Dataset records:
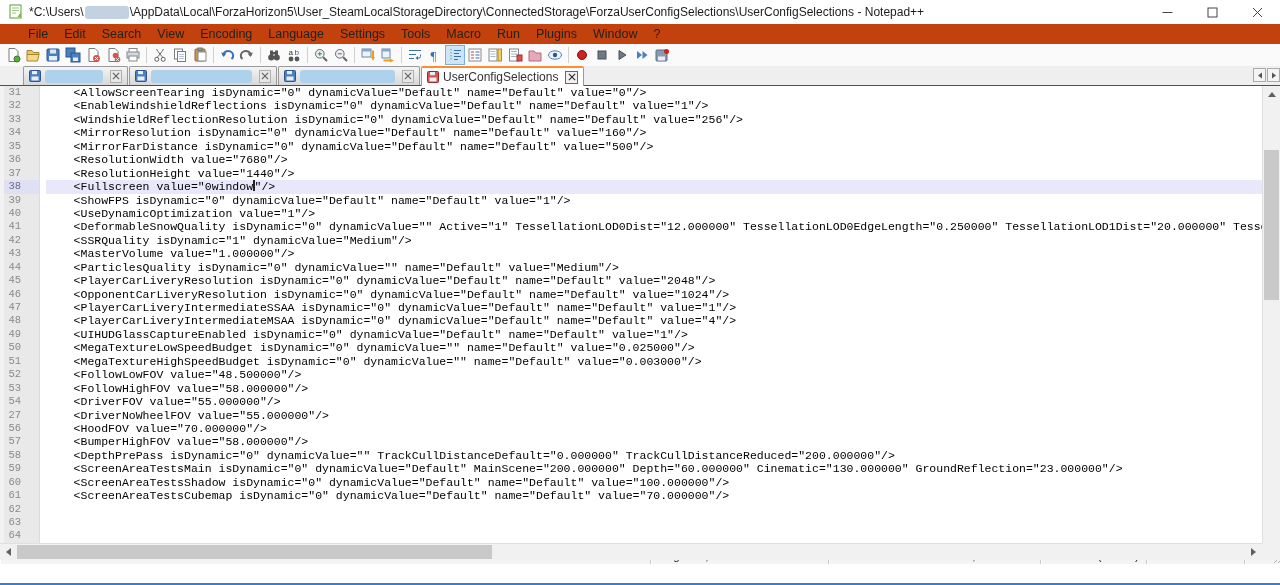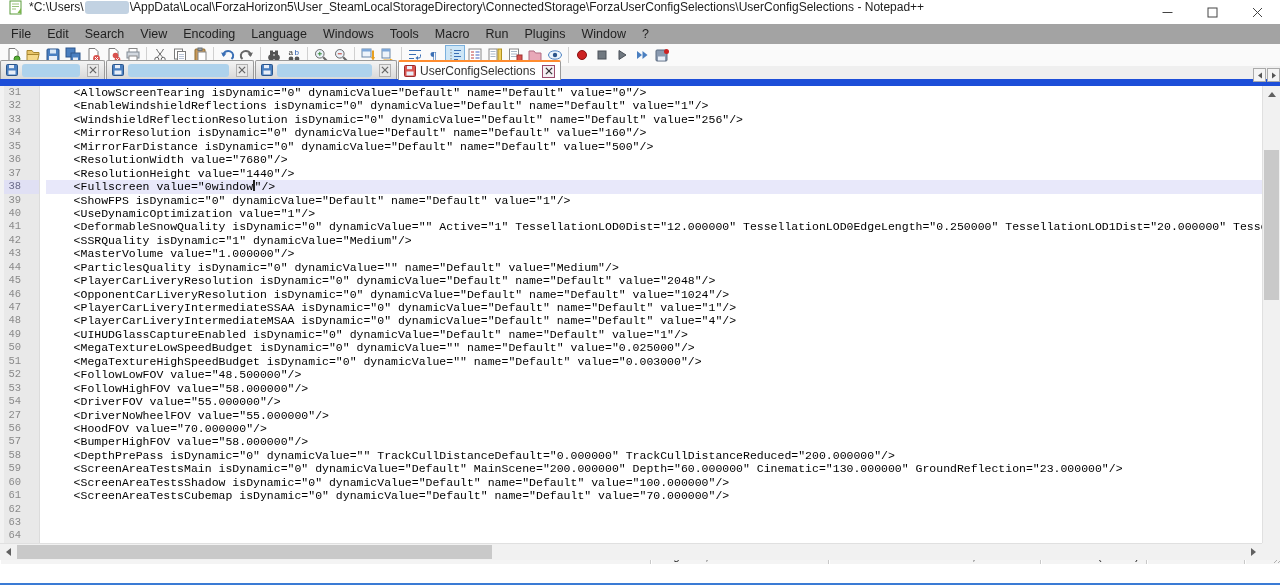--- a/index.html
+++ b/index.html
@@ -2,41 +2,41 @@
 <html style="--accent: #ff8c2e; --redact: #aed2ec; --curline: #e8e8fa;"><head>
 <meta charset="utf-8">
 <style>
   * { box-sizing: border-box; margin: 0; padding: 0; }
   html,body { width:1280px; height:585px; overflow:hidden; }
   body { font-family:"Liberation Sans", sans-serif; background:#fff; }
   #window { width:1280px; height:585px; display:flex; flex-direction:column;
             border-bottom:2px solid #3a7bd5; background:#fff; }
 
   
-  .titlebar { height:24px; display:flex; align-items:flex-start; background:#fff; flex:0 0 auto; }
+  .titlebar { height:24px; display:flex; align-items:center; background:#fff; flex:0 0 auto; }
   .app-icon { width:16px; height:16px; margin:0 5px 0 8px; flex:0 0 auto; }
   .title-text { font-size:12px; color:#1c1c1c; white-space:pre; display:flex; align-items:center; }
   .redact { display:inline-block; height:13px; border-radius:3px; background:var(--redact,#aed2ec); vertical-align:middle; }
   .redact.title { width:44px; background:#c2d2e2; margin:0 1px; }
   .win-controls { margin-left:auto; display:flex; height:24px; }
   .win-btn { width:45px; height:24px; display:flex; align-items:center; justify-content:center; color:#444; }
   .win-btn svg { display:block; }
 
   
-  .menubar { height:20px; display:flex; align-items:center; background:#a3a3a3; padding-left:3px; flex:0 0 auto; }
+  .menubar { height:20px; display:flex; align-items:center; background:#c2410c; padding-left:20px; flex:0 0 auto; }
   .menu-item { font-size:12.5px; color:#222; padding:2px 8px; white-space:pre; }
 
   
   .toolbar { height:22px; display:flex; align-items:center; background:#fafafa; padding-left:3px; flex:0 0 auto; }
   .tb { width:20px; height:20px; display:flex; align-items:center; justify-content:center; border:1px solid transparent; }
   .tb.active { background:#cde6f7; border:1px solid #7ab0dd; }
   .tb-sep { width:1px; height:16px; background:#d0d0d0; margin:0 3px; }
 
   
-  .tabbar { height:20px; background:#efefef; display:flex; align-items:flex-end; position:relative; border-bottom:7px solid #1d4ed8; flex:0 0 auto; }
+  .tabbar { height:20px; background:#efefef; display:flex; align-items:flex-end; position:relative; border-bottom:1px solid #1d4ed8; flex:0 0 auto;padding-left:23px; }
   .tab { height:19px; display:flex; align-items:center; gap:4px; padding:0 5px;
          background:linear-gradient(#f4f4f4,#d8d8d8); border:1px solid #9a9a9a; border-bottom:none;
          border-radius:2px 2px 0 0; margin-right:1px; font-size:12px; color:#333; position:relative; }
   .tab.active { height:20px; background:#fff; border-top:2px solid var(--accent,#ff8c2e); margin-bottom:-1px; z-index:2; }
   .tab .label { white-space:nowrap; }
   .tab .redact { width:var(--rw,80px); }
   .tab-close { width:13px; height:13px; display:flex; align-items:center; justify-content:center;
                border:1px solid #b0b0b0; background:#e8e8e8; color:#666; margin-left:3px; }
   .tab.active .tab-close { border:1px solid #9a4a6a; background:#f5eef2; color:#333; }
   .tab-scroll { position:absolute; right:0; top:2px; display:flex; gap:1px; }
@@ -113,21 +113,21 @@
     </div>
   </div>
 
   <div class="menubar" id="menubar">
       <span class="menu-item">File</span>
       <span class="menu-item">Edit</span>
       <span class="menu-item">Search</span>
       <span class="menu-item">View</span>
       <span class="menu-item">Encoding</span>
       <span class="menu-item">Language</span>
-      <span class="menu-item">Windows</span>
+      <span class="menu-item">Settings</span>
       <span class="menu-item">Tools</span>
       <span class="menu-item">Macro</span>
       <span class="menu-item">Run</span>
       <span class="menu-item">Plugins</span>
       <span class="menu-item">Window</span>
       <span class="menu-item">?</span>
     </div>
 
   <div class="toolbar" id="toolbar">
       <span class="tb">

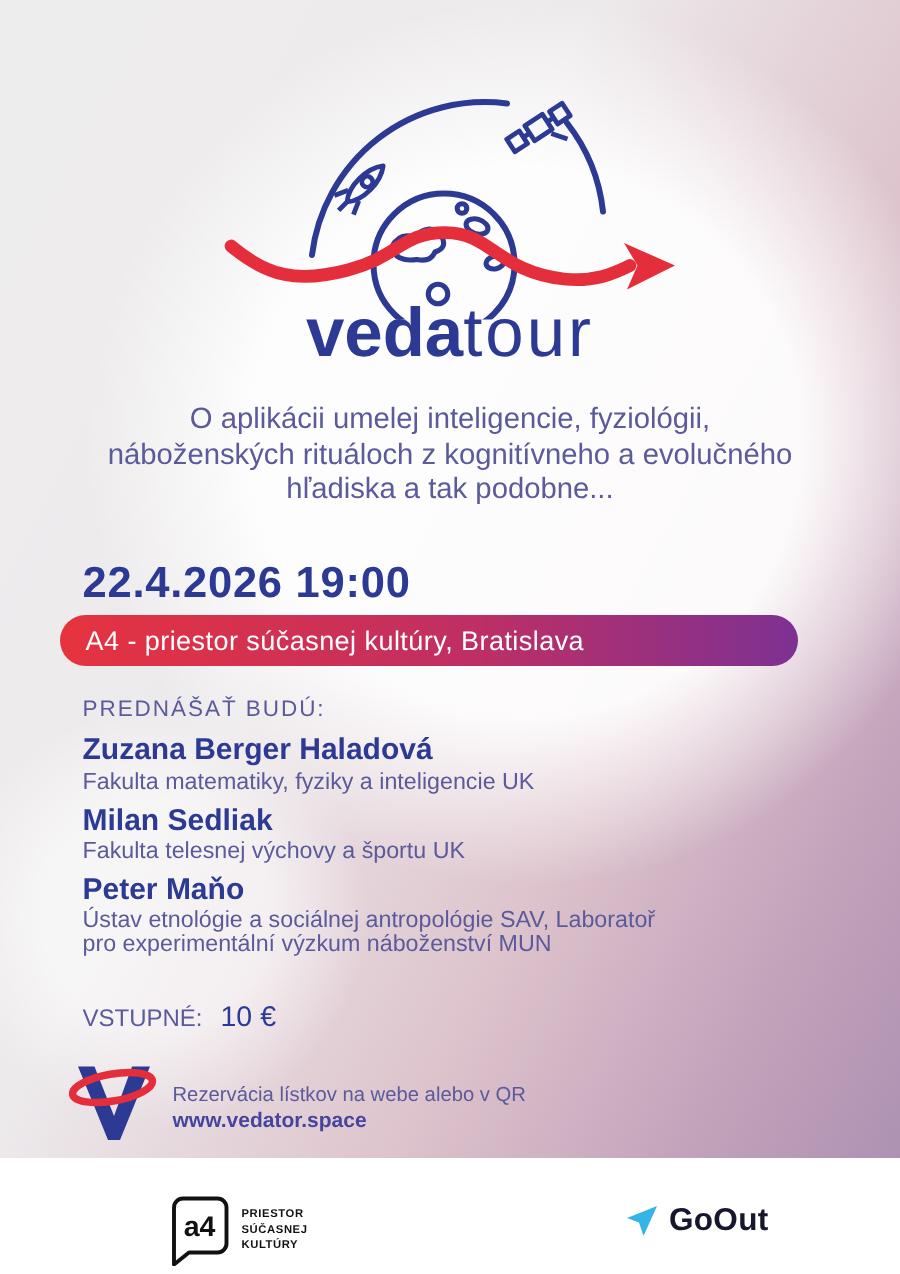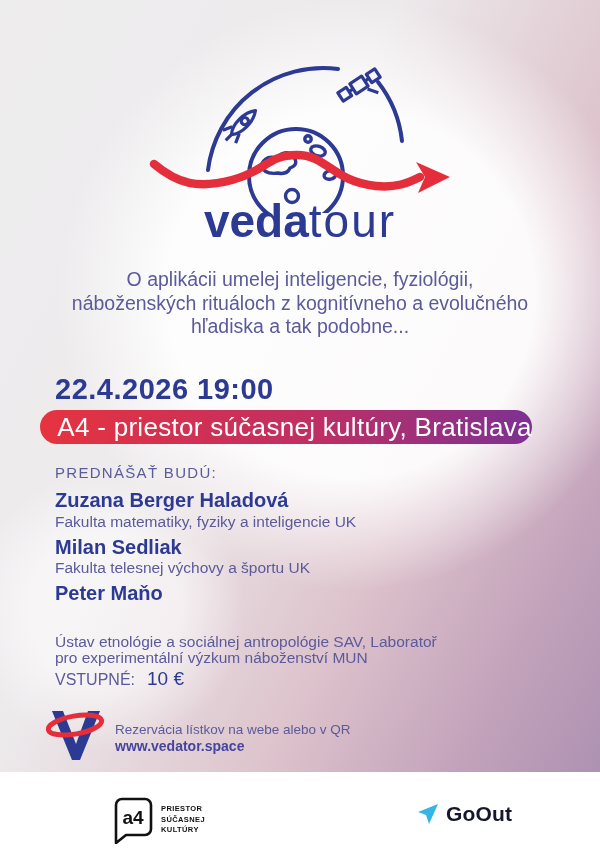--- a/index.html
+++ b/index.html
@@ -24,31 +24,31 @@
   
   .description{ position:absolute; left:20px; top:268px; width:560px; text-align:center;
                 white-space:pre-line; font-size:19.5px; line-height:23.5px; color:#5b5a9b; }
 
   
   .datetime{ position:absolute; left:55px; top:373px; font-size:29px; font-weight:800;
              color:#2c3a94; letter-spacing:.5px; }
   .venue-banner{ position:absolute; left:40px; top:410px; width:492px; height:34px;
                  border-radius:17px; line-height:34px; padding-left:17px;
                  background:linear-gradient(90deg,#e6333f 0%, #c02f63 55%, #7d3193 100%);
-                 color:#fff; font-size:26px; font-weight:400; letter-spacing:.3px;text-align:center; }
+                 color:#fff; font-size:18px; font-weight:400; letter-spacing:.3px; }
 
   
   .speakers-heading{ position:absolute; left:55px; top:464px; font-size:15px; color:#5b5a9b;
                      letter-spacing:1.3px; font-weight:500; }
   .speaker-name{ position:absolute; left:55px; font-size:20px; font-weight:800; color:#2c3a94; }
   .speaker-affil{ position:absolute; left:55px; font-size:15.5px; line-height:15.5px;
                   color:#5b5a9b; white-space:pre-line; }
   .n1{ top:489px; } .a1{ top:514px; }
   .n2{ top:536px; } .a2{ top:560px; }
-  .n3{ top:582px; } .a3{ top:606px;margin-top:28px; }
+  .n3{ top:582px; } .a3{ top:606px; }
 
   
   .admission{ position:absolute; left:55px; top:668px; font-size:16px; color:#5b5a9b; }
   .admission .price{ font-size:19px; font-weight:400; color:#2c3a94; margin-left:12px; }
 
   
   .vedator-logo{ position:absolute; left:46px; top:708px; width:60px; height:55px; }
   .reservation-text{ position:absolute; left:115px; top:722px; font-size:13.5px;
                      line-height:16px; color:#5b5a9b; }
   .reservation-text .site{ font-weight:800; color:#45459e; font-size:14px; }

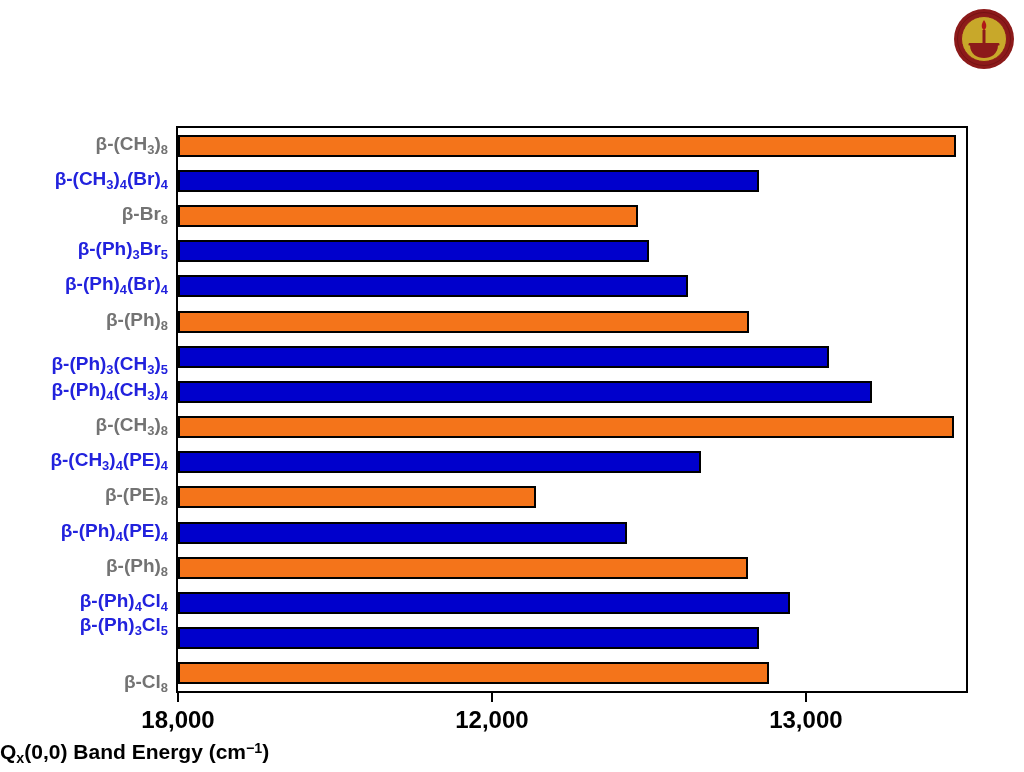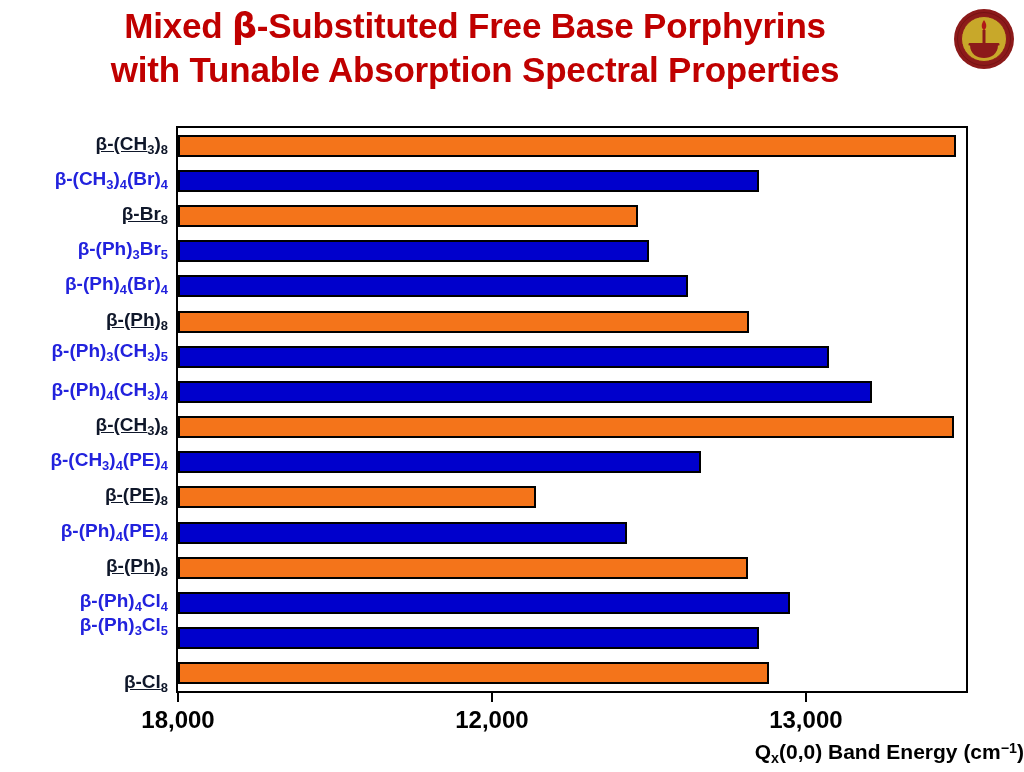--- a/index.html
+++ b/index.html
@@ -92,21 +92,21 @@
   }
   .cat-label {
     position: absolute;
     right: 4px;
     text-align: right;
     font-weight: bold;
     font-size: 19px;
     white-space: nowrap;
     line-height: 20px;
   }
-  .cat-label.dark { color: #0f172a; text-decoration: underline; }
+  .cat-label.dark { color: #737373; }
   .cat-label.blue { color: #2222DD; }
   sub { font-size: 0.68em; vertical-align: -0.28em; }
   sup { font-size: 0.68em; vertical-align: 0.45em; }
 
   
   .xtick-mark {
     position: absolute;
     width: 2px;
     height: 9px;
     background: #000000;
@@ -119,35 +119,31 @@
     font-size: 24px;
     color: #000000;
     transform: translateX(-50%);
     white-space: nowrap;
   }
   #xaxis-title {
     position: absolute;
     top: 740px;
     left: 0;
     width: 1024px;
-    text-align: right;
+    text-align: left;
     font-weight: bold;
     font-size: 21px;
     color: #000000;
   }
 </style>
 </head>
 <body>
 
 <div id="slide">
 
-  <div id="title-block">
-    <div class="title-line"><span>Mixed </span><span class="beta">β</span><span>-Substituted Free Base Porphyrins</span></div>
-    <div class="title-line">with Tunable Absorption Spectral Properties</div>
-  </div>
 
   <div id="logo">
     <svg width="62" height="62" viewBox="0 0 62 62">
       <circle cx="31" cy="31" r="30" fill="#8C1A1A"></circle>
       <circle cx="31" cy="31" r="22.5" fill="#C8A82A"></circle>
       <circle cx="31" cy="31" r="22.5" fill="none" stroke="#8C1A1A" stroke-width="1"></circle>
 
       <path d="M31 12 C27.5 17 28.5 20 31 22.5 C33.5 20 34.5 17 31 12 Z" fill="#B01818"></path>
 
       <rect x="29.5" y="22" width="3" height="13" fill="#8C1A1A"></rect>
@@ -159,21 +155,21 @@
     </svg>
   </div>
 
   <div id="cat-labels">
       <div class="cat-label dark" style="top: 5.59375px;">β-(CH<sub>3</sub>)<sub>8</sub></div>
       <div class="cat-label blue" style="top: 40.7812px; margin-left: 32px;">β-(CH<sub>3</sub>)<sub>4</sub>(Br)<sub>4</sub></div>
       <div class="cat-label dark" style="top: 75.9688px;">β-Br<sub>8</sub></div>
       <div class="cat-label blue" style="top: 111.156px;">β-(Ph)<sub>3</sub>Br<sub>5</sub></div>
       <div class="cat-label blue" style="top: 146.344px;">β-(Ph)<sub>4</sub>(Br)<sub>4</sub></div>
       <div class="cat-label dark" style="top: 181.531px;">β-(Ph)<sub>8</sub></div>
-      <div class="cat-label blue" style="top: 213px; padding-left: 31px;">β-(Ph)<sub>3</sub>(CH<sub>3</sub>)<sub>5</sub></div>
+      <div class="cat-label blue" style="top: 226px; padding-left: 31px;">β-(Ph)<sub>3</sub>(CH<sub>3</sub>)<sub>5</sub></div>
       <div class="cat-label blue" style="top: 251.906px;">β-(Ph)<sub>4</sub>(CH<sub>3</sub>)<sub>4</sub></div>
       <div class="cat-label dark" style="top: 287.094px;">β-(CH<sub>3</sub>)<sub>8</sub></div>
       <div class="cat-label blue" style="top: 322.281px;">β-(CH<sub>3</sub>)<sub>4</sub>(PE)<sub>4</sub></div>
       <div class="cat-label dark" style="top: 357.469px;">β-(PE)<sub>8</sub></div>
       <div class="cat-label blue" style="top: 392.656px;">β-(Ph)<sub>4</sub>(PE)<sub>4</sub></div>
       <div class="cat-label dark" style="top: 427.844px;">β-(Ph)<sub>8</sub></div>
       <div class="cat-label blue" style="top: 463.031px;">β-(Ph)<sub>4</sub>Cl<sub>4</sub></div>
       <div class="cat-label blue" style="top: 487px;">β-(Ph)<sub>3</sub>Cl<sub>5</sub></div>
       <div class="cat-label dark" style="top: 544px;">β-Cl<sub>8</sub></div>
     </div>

What to work on:
Pictures in the entries do not go into the copy. Print only the lines starting at the one containing "border:1px solid #9a4a6a;" and ending at the one containing "top:268px; width:560px; text-align:center;", exactly as they appear.

Solution to this task:
   .tab.active .tab-close { border:1px solid #9a4a6a; background:#f5eef2; color:#333; }
   .tab-scroll { position:absolute; right:0; top:2px; display:flex; gap:1px; }
@@ -113,21 +113,21 @@
     </div>
   </div>
 
   <div class="menubar" id="menubar">
       <span class="menu-item">File</span>
       <span class="menu-item">Edit</span>
       <span class="menu-item">Search</span>
       <span class="menu-item">View</span>
       <span class="menu-item">Encoding</span>
       <span class="menu-item">Language</span>
-      <span class="menu-item">Windows</span>
+      <span class="menu-item">Settings</span>
       <span class="menu-item">Tools</span>
       <span class="menu-item">Macro</span>
       <span class="menu-item">Run</span>
       <span class="menu-item">Plugins</span>
       <span class="menu-item">Window</span>
       <span class="menu-item">?</span>
     </div>
 
   <div class="toolbar" id="toolbar">
       <span class="tb">

--- a/index.html
+++ b/index.html
@@ -24,31 +24,31 @@
   
   .description{ position:absolute; left:20px; top:268px; width:560px; text-align:center;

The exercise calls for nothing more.